■ **What is required**: Beginning at the line that contains "[63,960,77,975] 3. -> [73,883,89,896] 4.", return every remaining line of the data below exactly; return nothing before it.

====== Raw data

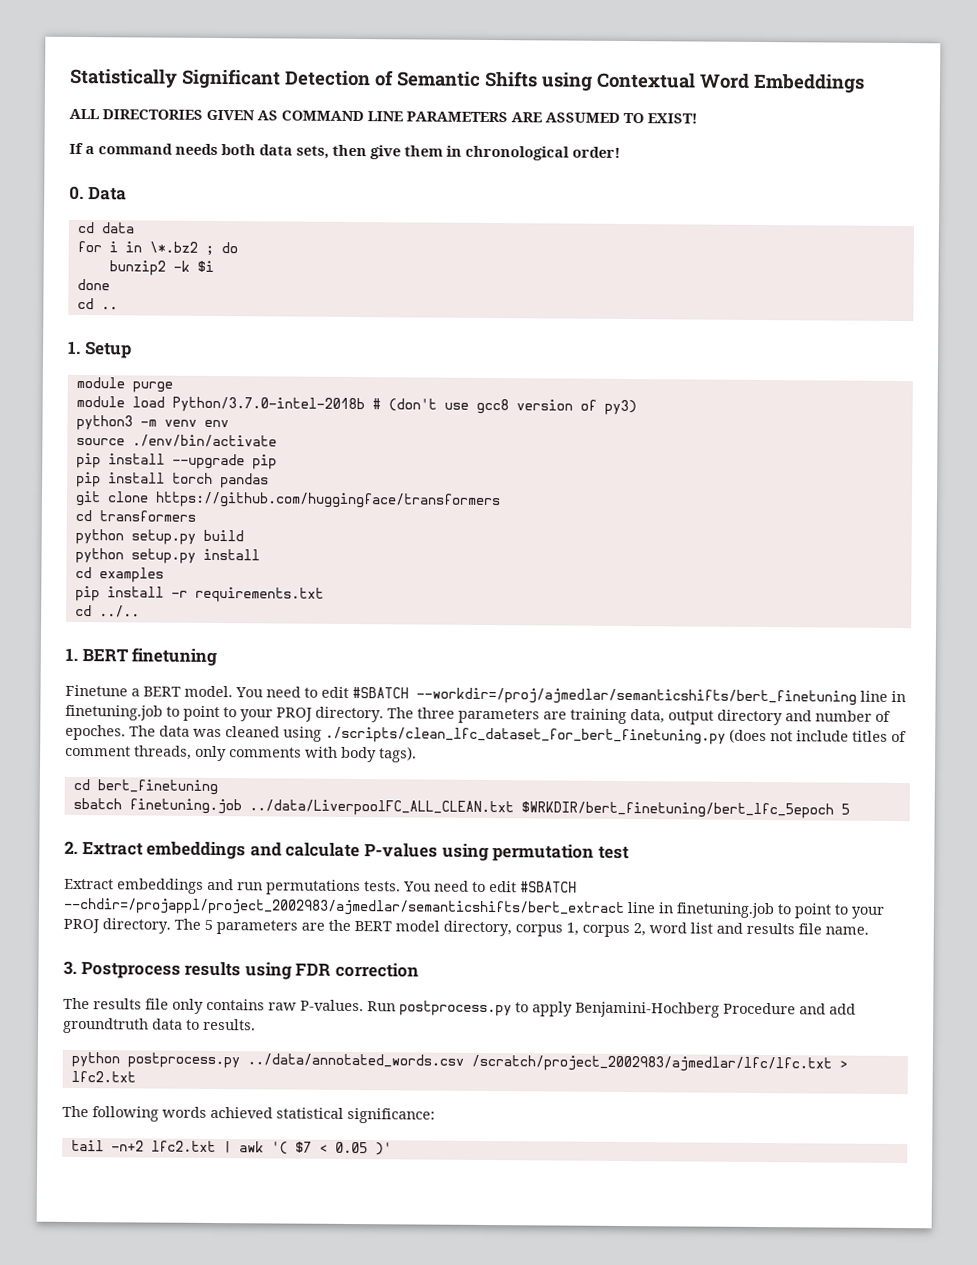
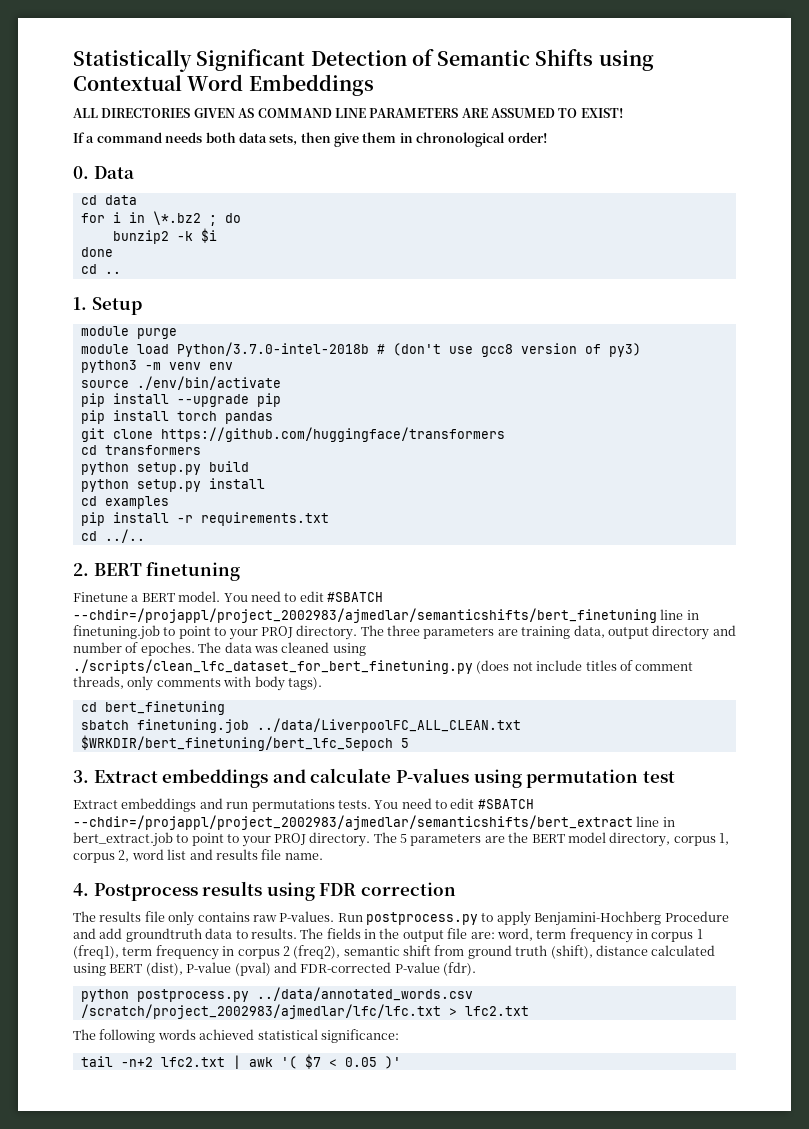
[65,647,78,661] 1. -> [73,563,89,576] 2.
[416,687,857,706] --workdir=/proj/ajmedlar/semanticshifts/bert_finetuning -> [73,608,657,623] --chdir=/projappl/project_2002983/ajmedlar/semanticshifts/bert_finetuning
[64,840,78,854] 2. -> [73,770,89,783] 3.
[676,902,775,919] finetuning.job -> [73,832,173,847] bert_extract.job
[63,960,77,975] 3. -> [73,883,89,896] 4.
(256, 1024) none -> [300,928,703,943] [73,945,716,960] [73,962,476,976] The fields in the output file are: word, term frequency in corpus 1 (freq1), term frequency in corpus 2 (freq2), semantic shift from ground truth (shift), distance calculated using BERT (dist), P-value (pval) and FDR-corrected P-value (fdr).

============

■ **Solution**:
[63,960,77,975] 3. -> [73,883,89,896] 4.
(256, 1024) none -> [300,928,703,943] [73,945,716,960] [73,962,476,976] The fields in the output file are: word, term frequency in corpus 1 (freq1), term frequency in corpus 2 (freq2), semantic shift from ground truth (shift), distance calculated using BERT (dist), P-value (pval) and FDR-corrected P-value (fdr).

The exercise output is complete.